MATERIAL TO PROCESS:
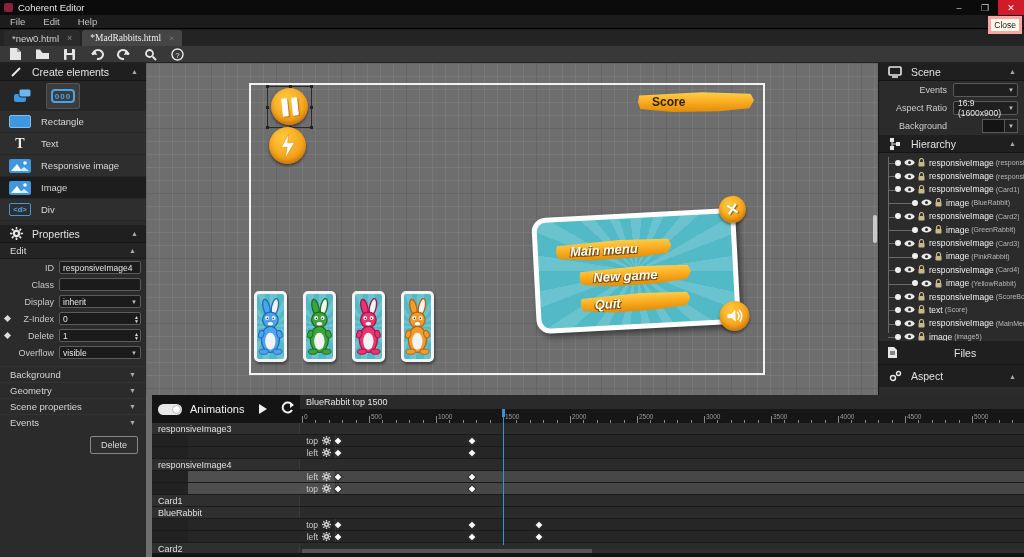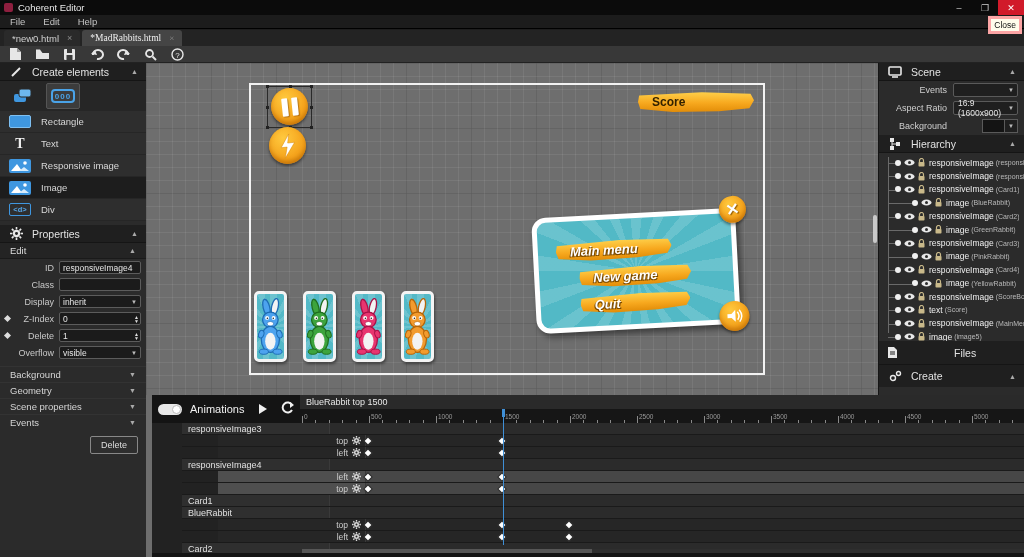--- a/index.html
+++ b/index.html
@@ -123,21 +123,21 @@
   .tl-header { position:absolute; left:0; top:0; width:148px; height:28px; background:#141414; display:flex; align-items:center; padding:0 6px; z-index:5; }
   .toggle { width:24px; height:11px; border-radius:6px; background:#e8e8e8; position:relative; margin-right:8px; }
   .toggle .knob { position:absolute; right:1px; top:1px; width:9px; height:9px; border-radius:50%; background:#fff; border:1px solid #bbb; }
   .tl-title { color:#f0f0f0; font-size:11px; flex:1; }
   .play-btn { width:0; height:0; border-left:8px solid #f0f0f0; border-top:5px solid transparent; border-bottom:5px solid transparent; margin-right:14px; }
   .loop-btn { color:#f0f0f0; font-size:12px; font-weight:bold; }
   .tl-info { position:absolute; left:148px; top:0; right:0; height:14px; background:#2a2a2a; color:#e8e8e8; font-size:9px; display:flex; align-items:center; padding-left:6px; }
   .tl-ruler { position:absolute; left:148px; top:14px; right:0; height:14px; background:#161616; }
   .tick { position:absolute; bottom:0; width:1px; background:#8a8a8a; }
   .tick-label { position:absolute; bottom:3px; color:#9a9a9a; font-size:6.5px; }
-  .tl-rows { position:absolute; left:0; top:28px; right:0; bottom:0;padding-left:30px; }
+  .tl-rows { position:absolute; left:0; top:28px; right:0; bottom:0; }
   .tl-row { display:flex; height:12px; border-bottom:1px solid #1a1a1a; }
   .tl-row .cell { width:148px; flex:none; display:flex; align-items:center; border-right:1px solid #3a3a3a; }
   .tl-row.group .cell { background:#2f2f2f; color:#e0e0e0; font-size:9px; padding-left:6px; }
   .tl-row.group .lane { background:#2b2b2b; }
   .tl-row.prop .cell { background:#262626; justify-content:flex-end; gap:4px; padding-right:4px; color:#cfcfcf; font-size:8.5px;margin-left:36px; }
   .tl-row.prop .lane { background:#262626; position:relative; }
   .tl-row.prop.hl .cell { background:#4f4f4f; }
   .tl-row.prop.hl .lane { background:#474747; }
   .lane { flex:1; position:relative; }
   .kf { position:absolute; top:50%; width:5px; height:5px; background:#fff; outline:1px solid #333; transform:translate(-50%,-50%) rotate(45deg); }
@@ -866,21 +866,21 @@
       <span class="ph-title">Files</span>
       <span class="ph-caret caret-down">▼</span>
     </div>
     <div class="panel-header" style="height:22px; border-bottom:none;">
       <span class="ph-icon">
         <svg width="13" height="12">
             <circle cx="4" cy="8" r="2.5" fill="none" stroke="#e8e8e8" stroke-width="1.4"></circle>
             <circle cx="9.5" cy="3.5" r="2" fill="none" stroke="#e8e8e8" stroke-width="1.4"></circle>
           </svg>
       </span>
-      <span class="ph-title">Create</span>
+      <span class="ph-title">Aspect</span>
       <span class="ph-caret caret-up">▲</span>
     </div>
   </div>
 
   <div class="gray-gap"></div>
   <div class="timeline">
     <div class="tl-header">
       <span class="toggle">
           <span class="knob"></span>
         </span>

TASK DIRECTIONS:
Your answer should contain only the lines from the beginning of the listing above through the line with "width:24px; height:11px; border-radius:6px;", copied exactly and without the pictures.

WRITTEN RESPONSE:
--- a/index.html
+++ b/index.html
@@ -123,21 +123,21 @@
   .tl-header { position:absolute; left:0; top:0; width:148px; height:28px; background:#141414; display:flex; align-items:center; padding:0 6px; z-index:5; }
   .toggle { width:24px; height:11px; border-radius:6px; background:#e8e8e8; position:relative; margin-right:8px; }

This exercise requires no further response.